# Task goal
A complete and exact copy of the data below is the task.

[[ Exercise material, beginning ]]

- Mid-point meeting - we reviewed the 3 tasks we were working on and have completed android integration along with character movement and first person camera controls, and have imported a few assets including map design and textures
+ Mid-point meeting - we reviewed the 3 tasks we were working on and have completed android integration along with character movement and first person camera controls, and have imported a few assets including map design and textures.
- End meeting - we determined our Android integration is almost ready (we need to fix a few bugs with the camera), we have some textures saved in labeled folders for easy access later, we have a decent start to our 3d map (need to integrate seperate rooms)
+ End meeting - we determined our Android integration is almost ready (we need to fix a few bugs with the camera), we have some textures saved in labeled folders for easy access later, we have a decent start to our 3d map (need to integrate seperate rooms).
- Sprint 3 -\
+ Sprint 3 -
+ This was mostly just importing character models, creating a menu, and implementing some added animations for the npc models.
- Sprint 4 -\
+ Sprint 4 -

[[ Exercise material, end ]]

# Task result
- Mid-point meeting - we reviewed the 3 tasks we were working on and have completed android integration along with character movement and first person camera controls, and have imported a few assets including map design and textures
+ Mid-point meeting - we reviewed the 3 tasks we were working on and have completed android integration along with character movement and first person camera controls, and have imported a few assets including map design and textures.
- End meeting - we determined our Android integration is almost ready (we need to fix a few bugs with the camera), we have some textures saved in labeled folders for easy access later, we have a decent start to our 3d map (need to integrate seperate rooms)
+ End meeting - we determined our Android integration is almost ready (we need to fix a few bugs with the camera), we have some textures saved in labeled folders for easy access later, we have a decent start to our 3d map (need to integrate seperate rooms).
- Sprint 3 -\
+ Sprint 3 -
+ This was mostly just importing character models, creating a menu, and implementing some added animations for the npc models.
- Sprint 4 -\
+ Sprint 4 -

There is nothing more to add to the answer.